9.2. Impacts of Time on Supply Chain Transportation Efficiency and Total Supply Chain Profit
During the pharmaceutical value preservation cycle, the cold-chain transportation efficiency of logistics companies rises to a peak with an increase in the initial preservation input—driven by the stable transportation environment guaranteed by preservation measures. However, as time elapses, the efficiency declines gradually and slowly due to the expiration of pharmaceuticals, equipment aging, the diminishing marginal effects of preservation, and the lower transportation efficiency expectations of pharmacies for low-value pharmaceuticals, with the trend shown in
Figure 3.
Based on the information presented in
Figure 3, the conclusion (1) in Corollary 3 and Proposition 6 can be effectively and conclusively verified. Through a detailed analysis of the relevant data under different decision-making modes in the figure, it can be clearly observed that, in sharp contrast to the decentralized-decision-making mode, the centralized-decision-making mode demonstrates significant advantages in improving supply chain transportation efficiency, and the decentralized-decision-making mode is undoubtedly the decision-making form that results in the lowest level of supply chain transportation efficiency.

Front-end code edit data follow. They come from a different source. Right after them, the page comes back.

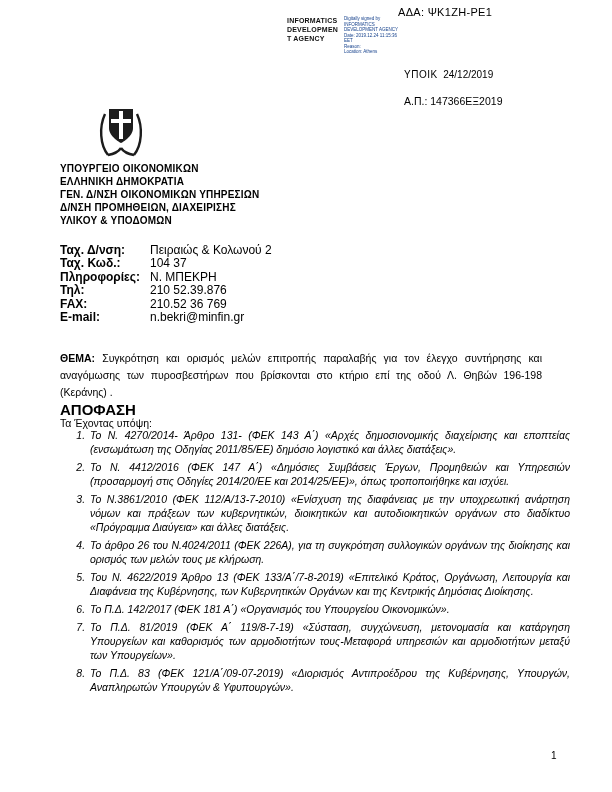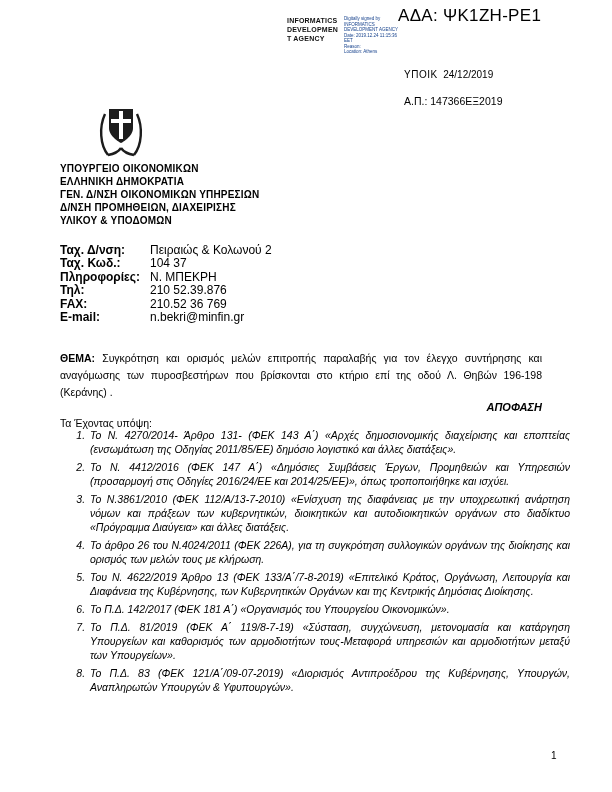--- a/index.html
+++ b/index.html
@@ -12,7 +12,7 @@
     overflow:hidden;
   }
   
-  .ada{position:absolute;top:6px;left:398px;font-size:17px;letter-spacing:.3px;}
+  .ada{position:absolute;top:6px;left:398px;font-size:11px;letter-spacing:.3px;}
   
   .stamp{position:absolute;top:16px;left:287px;display:flex;gap:6px;}
   .stamp-agency{font-size:7px;font-weight:bold;line-height:9px;letter-spacing:.2px;color:#111;}

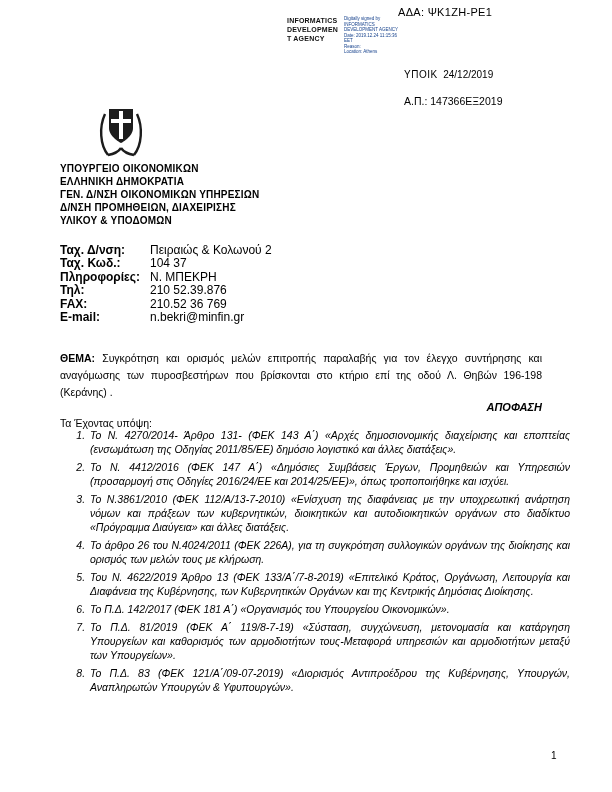--- a/index.html
+++ b/index.html
@@ -32,7 +32,7 @@
   .subject{position:absolute;top:350px;left:60px;width:482px;font-size:10.5px;line-height:17px;text-align:justify;}
   .subject .lbl{font-weight:bold;}
   
-  .decision-title{position:absolute;top:401px;left:60px;width:482px;text-align:right;font-weight:bold;font-size:11px;font-style:italic;}
+  .decision-title{position:absolute;top:401px;left:60px;width:482px;text-align:left;font-weight:bold;font-size:15px;}
   .having{position:absolute;top:417px;left:60px;font-size:10.5px;}
   .legal-list{position:absolute;top:428px;left:60px;width:482px;margin:0;padding:0 0 0 28px;font-size:10.5px;line-height:14px;text-align:justify;}
   .legal-list li{margin:0 0 4px 0;padding-left:2px;font-style:italic;}

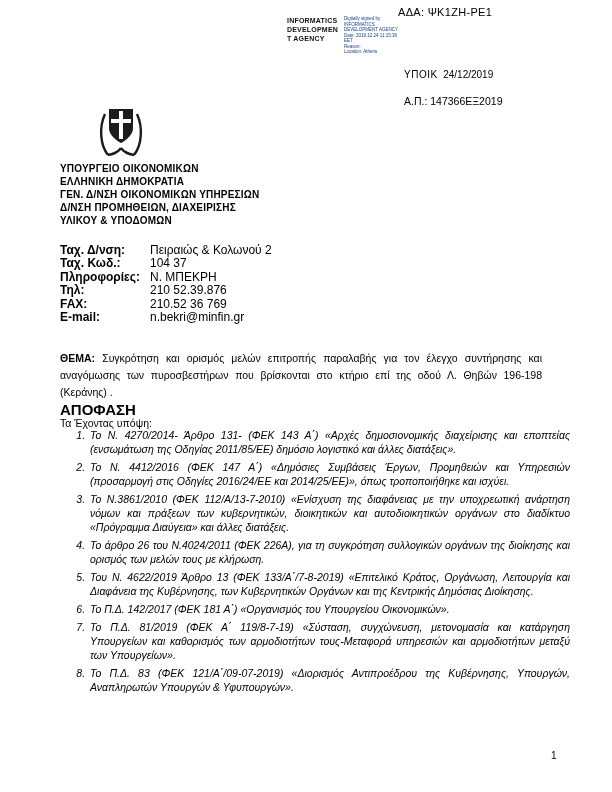--- a/index.html
+++ b/index.html
@@ -122,7 +122,7 @@
 
   <ol class="legal-list">
     <li>Το Ν. 4270/2014- Άρθρο 131- (ΦΕΚ 143 Α΄) «Αρχές δημοσιονομικής διαχείρισης και εποπτείας (ενσωμάτωση της Οδηγίας 2011/85/ΕΕ) δημόσιο λογιστικό και άλλες διατάξεις».</li>
-    <li>Το Ν. 4412/2016 (ΦΕΚ 147 Α΄) «Δημόσιες Συμβάσεις Έργων, Προμηθειών και Υπηρεσιών (προσαρμογή στις Οδηγίες 2016/24/ΕΕ και 2014/25/ΕΕ)», όπως τροποποιήθηκε και ισχύει.</li>
+    <li>Το Ν. 4412/2016 (ΦΕΚ 147 Α΄) «Δημόσιες Συμβάσεις Έργων, Προμηθειών και Υπηρεσιών (προσαρμογή στις Οδηγίες 2014/20/ΕΕ και 2014/25/ΕΕ)», όπως τροποποιήθηκε και ισχύει.</li>
     <li>Το Ν.3861/2010 (ΦΕΚ 112/Α/13-7-2010) «Ενίσχυση της διαφάνειας με την υποχρεωτική ανάρτηση νόμων και πράξεων των κυβερνητικών, διοικητικών και αυτοδιοικητικών οργάνων στο διαδίκτυο «Πρόγραμμα Διαύγεια» και άλλες διατάξεις.</li>
     <li>Το άρθρο 26 του Ν.4024/2011 (ΦΕΚ 226Α), για τη συγκρότηση συλλογικών οργάνων της διοίκησης και ορισμός των μελών τους με κλήρωση.</li>
     <li>Του Ν. 4622/2019 Άρθρο 13 (ΦΕΚ 133/Α΄/7-8-2019) «Επιτελικό Κράτος, Οργάνωση, Λειτουργία και Διαφάνεια της Κυβέρνησης, των Κυβερνητικών Οργάνων και της Κεντρικής Δημόσιας Διοίκησης.</li>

In the case of centralized decision-making, pharmaceutical enterprises and logistics companies can reach a high degree of strategic consensus. Based on a common goal, both parties will proactively and actively increase their efforts to maintain drug value. This collaborative cooperation method enables key factors such as temperature control and transportation time planning in all aspects of cold-chain transportation to be handled more properly, thereby effectively promoting the improvement in the transportation efficiency. Conversely, in the decentralized-decision-making mode, due to the fact that both parties act independently and exert excessive efforts in maintaining drug value, not only is it difficult to form an effective synergistic effect but it also makes the logistics company face greater pressure in terms of costs and resources, thereby leading to a significant decline in its willingness to maintain the drug value. This situation is directly reflected in the transportation efficiency, resulting in a situation of low efficiency.

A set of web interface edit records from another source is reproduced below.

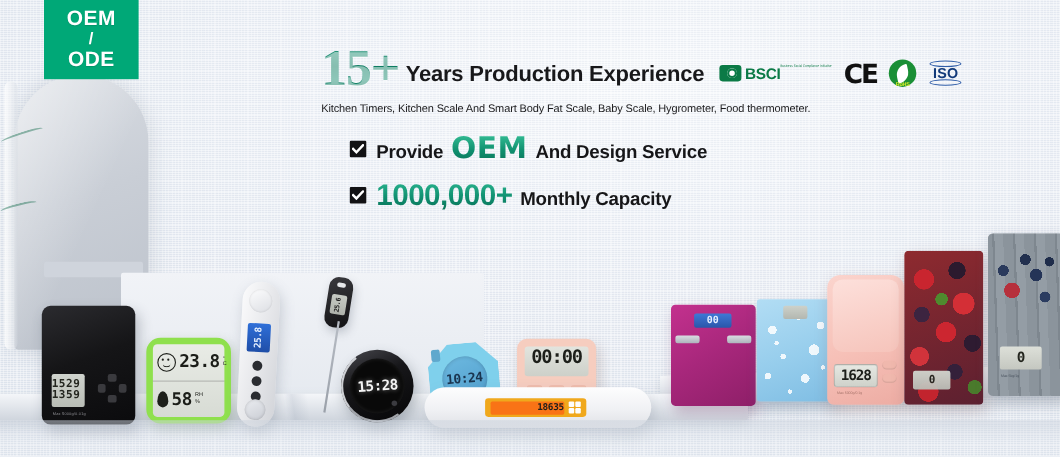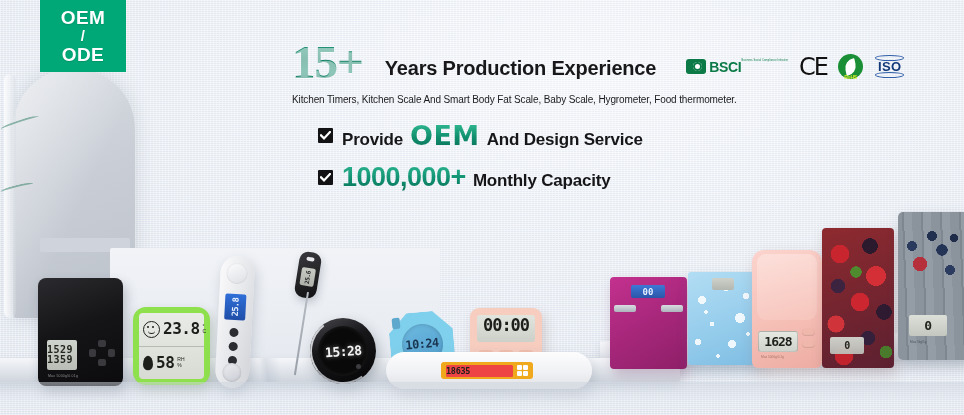--- a/index.html
+++ b/index.html
@@ -43,7 +43,7 @@
 
   
   .copy{position:absolute;left:292px;top:40px;width:660px;z-index:5;}
-  .line1{display:flex;align-items:flex-end;gap:22px;}
+  .line1{display:flex;align-items:flex-end;gap:6px;}
   .big15{font-family:"Liberation Serif", serif;font-weight:bold;font-size:47px;
     line-height:.96;
     background:linear-gradient(180deg,#2e9c82 0%,#0e7d62 45%,#1b8d72 72%,#066a52 100%);

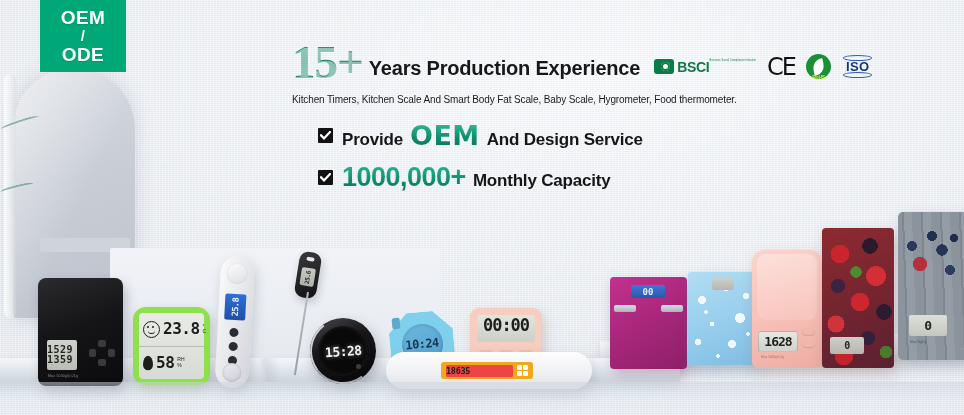--- a/index.html
+++ b/index.html
@@ -64,7 +64,7 @@
   .bsci-txt i{font-size:2.6px;color:#0b7a46;font-style:normal;letter-spacing:.1px;
     transform:scaleY(1.3);transform-origin:left top;white-space:nowrap;}
 
-  .cert-ce{font-size:24px;color:#111;font-weight:normal;letter-spacing:-2px;
+  .cert-ce{font-size:24px;color:#111;font-weight:bold;letter-spacing:-2px;
     font-family:"DejaVu Sans", sans-serif;line-height:1;}
 
   .cert-rohs{width:25px;height:25px;border-radius:50%;background:#1a8f36;

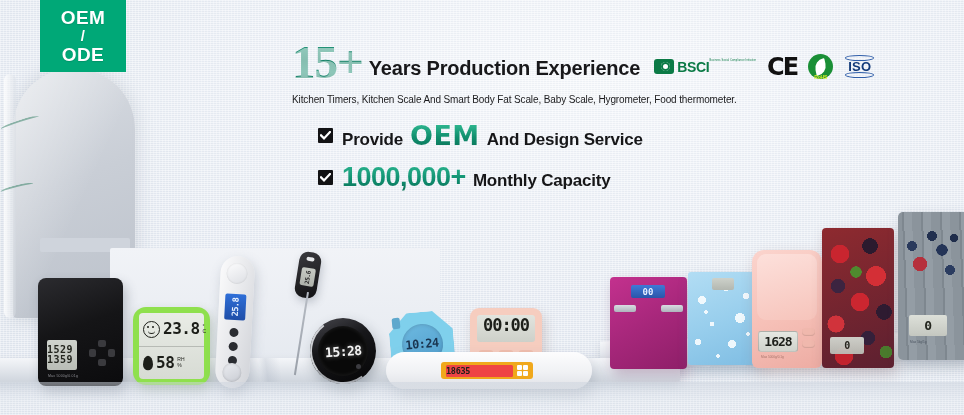--- a/index.html
+++ b/index.html
@@ -238,8 +238,8 @@
   .bsc-disp{position:absolute;left:55px;top:10px;width:92px;height:17px;
     background:#f0a81c;border-radius:3px;display:flex;align-items:center;gap:4px;
     padding:0 5px;box-sizing:border-box;}
-  .bsc-lcd{flex:1;height:12px;background:#ef4444;border-radius:1.5px;display:flex;
-    align-items:center;justify-content:flex-start;}
+  .bsc-lcd{flex:1;height:12px;background:#f97316;border-radius:1.5px;display:flex;
+    align-items:center;justify-content:flex-end;}
   .bsc-lcd span{font-size:8.5px;color:#1e1f1b;letter-spacing:-.3px;}
   .bsc-keys{display:grid;grid-template-columns:1fr 1fr;gap:1.5px;}
   .bsc-keys i{width:5px;height:5px;background:#fdfdfd;border-radius:1px;display:block;}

Figure 4 indicates that the value of pharmaceutical products attenuates gradually over time, and the total profit of the supply chain shows a characteristic of “slow growth in the early stage and rapid decline in the later stage”. Under the centralized-decision-making model, all participants in the supply chain form an in-depth collaborative linkage. Through the overall allocation of resources and the integrated optimization of transportation processes, it can not only maximize profits in the early operation stage but also effectively mitigate the amplitude of profit decline in the later stage. From the perspective of management science, the core value of this model lies in breaking the interest barriers of decentralized decision-making, replacing the local optimization of individual participants with the maximization of overall interests, and realizing the Pareto optimal allocation of supply chain resources. Meanwhile, it dynamically adapts to the time-varying characteristics of pharmaceutical value fluctuations by virtue of global planning, which accurately meets the dual requirements of timeliness and stability for the pharmaceutical supply chain. This model provides an efficient and feasible optimization solution for the operation of pharmaceutical supply chains with high timeliness, and it also offers a decision-making basis at the level of management practice for improving the overall operational efficiency of the supply chain and strengthening its value retention and anti-risk capabilities.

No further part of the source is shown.